Referendum in der Schweiz:Wenn Angst regiert

Schweiz,  Zuwanderung

Überall Angst: Das Votum gegen Zuwanderung schafft eine historische Zäsur.

(Foto: REUTERS)

Das Recht, Wohnort und Arbeitsplatz frei zu wählen, ist eine Art europäisches Heiligtum. Wenn sich die Schweizer davon verabschieden, stellen sie die Beziehungen zur EU insgesamt infrage. Doch die Angst, die zum Votum gegen Zuwanderung geführt hat, diese Angst existiert überall in Europa.

Ein Kommentar von Thomas Kirchner

Es ist immer faszinierend zu beobachten, wie Schweizer Politiker die Regeln ihrer direkten Demokratie verinnerlicht haben. Dazu gehört, krachende Niederlagen in Referenden scheinbar gelassen zu akzeptieren. So auch diesmal: Vielen Gegnern der Masseneinwanderungsinitiative sah man zunächst tiefe Bestürzung an. Man glaubte schon, jetzt komme ein "gopfertami" über ihre Lippen. Aber dann rissen sie sich doch zusammen und sagten, was sie immer sagen: Der Souverän hat entschieden.

Dabei gäbe es Anlass zu brüllen vor Schmerz. Das Ergebnis, wie knapp auch immer, ist ein Schlag ins Gesicht aller liberalen Schweizer. Es verlacht, was ihnen wichtig ist: Toleranz, Offenheit, Fairness. Gesiegt haben Engstirnigkeit und Verschlossenheit.

Die Abstimmung schafft eine historische Zäsur, ähnlich jener, mit der die Schweizer 1992 den Beitritt zum Europäischen Wirtschaftsraum ablehnten. Damals signalisierten sie, dass das Beitrittsgesuch zur EU erst einmal in der Schublade bleiben sollte. Um ihre Wirtschaft nicht völlig abzukoppeln von Europa - schließlich treibt die Schweiz allein mit Baden-Württemberg mehr Handel als mit den USA -, gingen die Berner Politiker den Weg durch die Hintertür. Es gelang ihnen, ihre Wünsche in bilaterale Verträge zu gießen: etwa zu Landwirtschaft, Verkehr, der Anerkennung von Normen und eben auch zur Freizügigkeit.

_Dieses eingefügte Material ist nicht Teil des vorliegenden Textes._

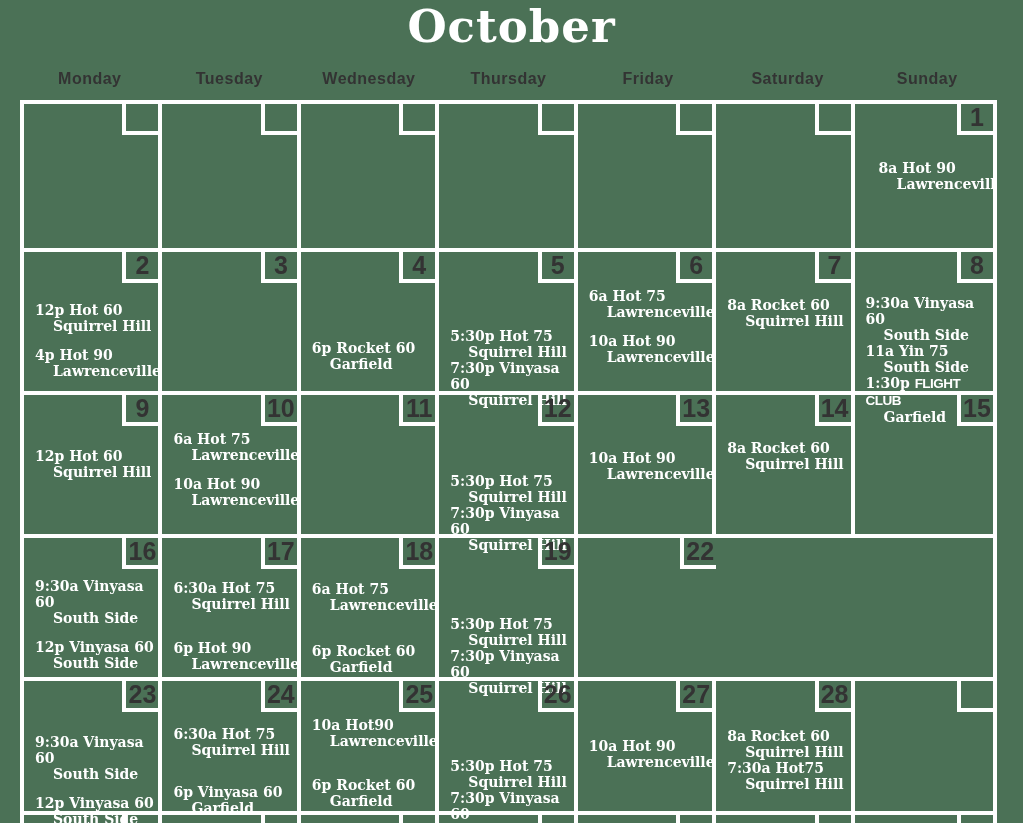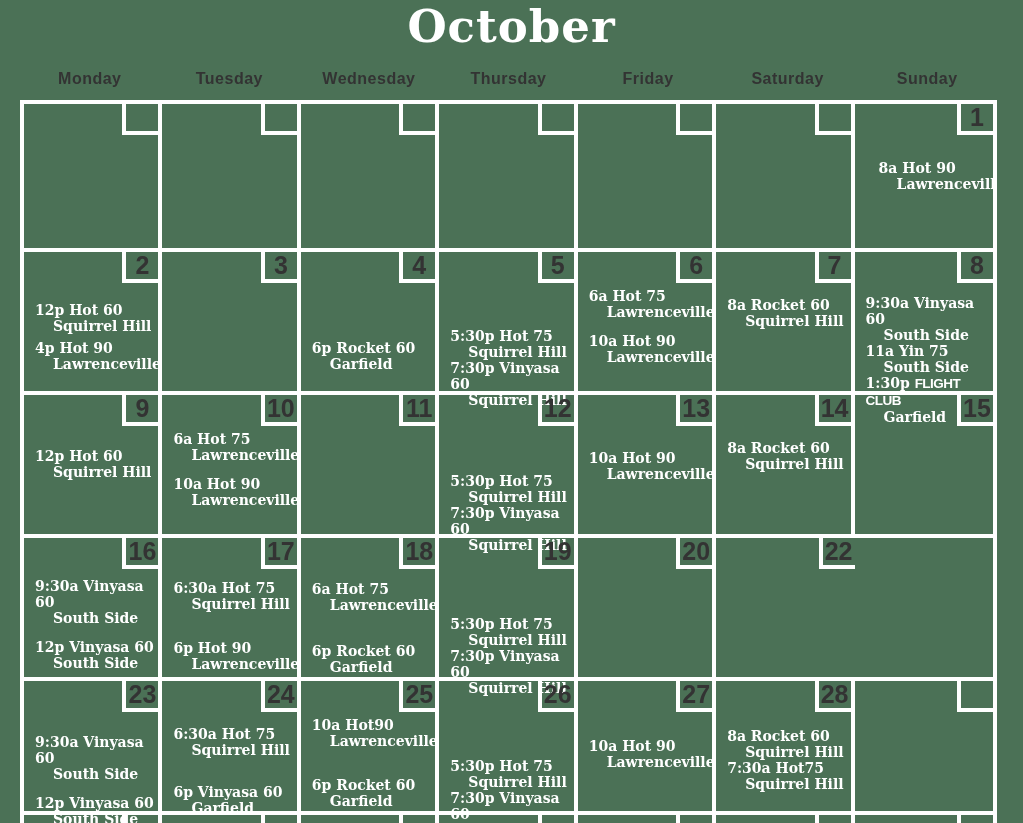"4p Hot 90" div.event { margin-top: 6px -> 13px }
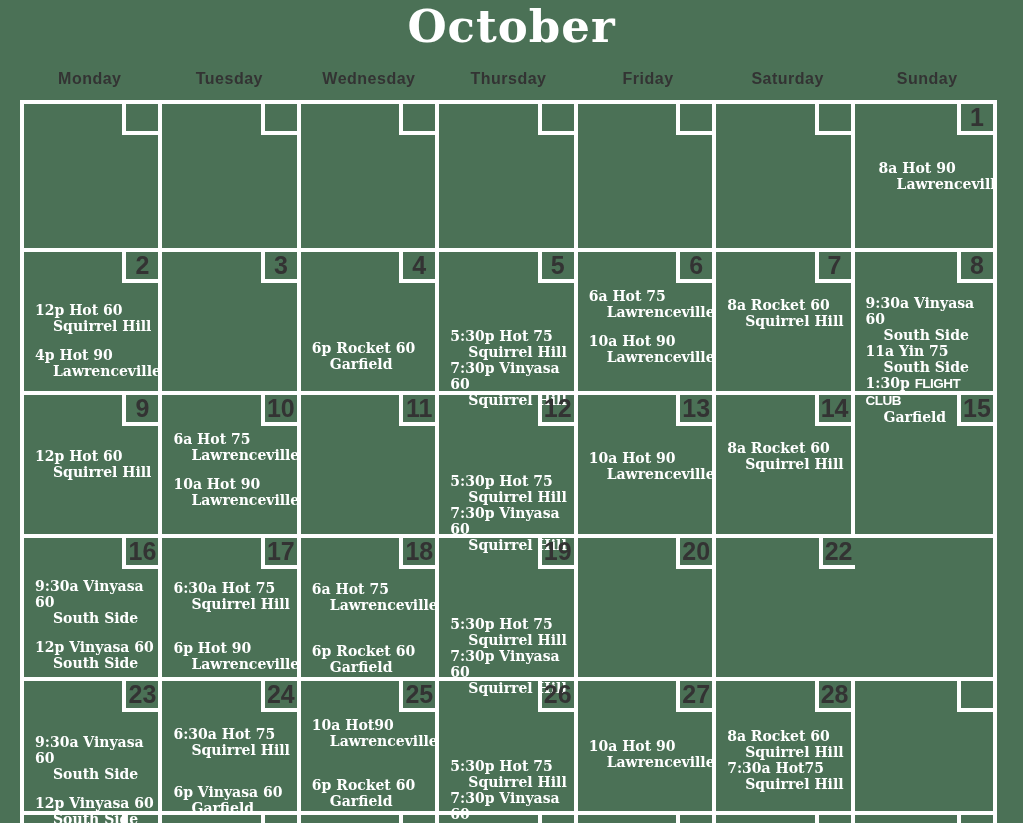"20" div.day-cell { html: <div> <div> <span>20</span> </div> <div></div> </div> -> none }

So erhielt die Schweiz privilegierten Zugang zum europäischen Markt, ohne politisch dazuzugehören - ein guter Deal. Die EU war nie glücklich über die Rosinenpickerei, aber sie nahm sie hin, solange sich die Schweizer an die Regeln hielten.

Das tun sie nun nicht mehr. Das Recht, Wohnort und Arbeitsplatz frei zu wählen, ist ein Pfeiler der Integration, eine Art europäisches Heiligtum. Wenn sich die Schweizer bewusst davon verabschieden, stellen sie die Beziehungen zur EU insgesamt infrage. Das müssen die Europäer dem Nachbarn in der Mitte nun in gebotener Deutlichkeit klarmachen. Dann aber müssen EU und die Berner Regierung, so schwer es beiden Seiten fallen mag, versuchen, den Schaden zu minimieren.